(Change listing data)
▶
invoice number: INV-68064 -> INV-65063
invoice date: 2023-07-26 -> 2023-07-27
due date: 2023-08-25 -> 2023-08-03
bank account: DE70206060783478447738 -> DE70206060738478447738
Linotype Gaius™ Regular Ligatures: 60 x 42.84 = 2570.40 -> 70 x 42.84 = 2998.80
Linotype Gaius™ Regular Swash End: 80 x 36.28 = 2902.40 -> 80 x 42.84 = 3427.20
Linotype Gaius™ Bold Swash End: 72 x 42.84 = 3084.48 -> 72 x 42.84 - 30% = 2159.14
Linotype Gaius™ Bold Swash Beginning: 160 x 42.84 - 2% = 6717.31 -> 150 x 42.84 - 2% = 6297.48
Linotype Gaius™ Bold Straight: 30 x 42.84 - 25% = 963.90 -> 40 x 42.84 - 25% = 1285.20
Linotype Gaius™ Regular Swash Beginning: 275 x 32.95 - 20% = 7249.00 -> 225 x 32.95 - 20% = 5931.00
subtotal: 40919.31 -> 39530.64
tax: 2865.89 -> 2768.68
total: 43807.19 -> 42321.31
◀
DIRECTIONS: Each line above is to be repeated exactly.

RESPONSE TO THE TASK:
invoice number: INV-68064 -> INV-65063
invoice date: 2023-07-26 -> 2023-07-27
due date: 2023-08-25 -> 2023-08-03
bank account: DE70206060783478447738 -> DE70206060738478447738
Linotype Gaius™ Regular Ligatures: 60 x 42.84 = 2570.40 -> 70 x 42.84 = 2998.80
Linotype Gaius™ Regular Swash End: 80 x 36.28 = 2902.40 -> 80 x 42.84 = 3427.20
Linotype Gaius™ Bold Swash End: 72 x 42.84 = 3084.48 -> 72 x 42.84 - 30% = 2159.14
Linotype Gaius™ Bold Swash Beginning: 160 x 42.84 - 2% = 6717.31 -> 150 x 42.84 - 2% = 6297.48
Linotype Gaius™ Bold Straight: 30 x 42.84 - 25% = 963.90 -> 40 x 42.84 - 25% = 1285.20
Linotype Gaius™ Regular Swash Beginning: 275 x 32.95 - 20% = 7249.00 -> 225 x 32.95 - 20% = 5931.00
subtotal: 40919.31 -> 39530.64
tax: 2865.89 -> 2768.68
total: 43807.19 -> 42321.31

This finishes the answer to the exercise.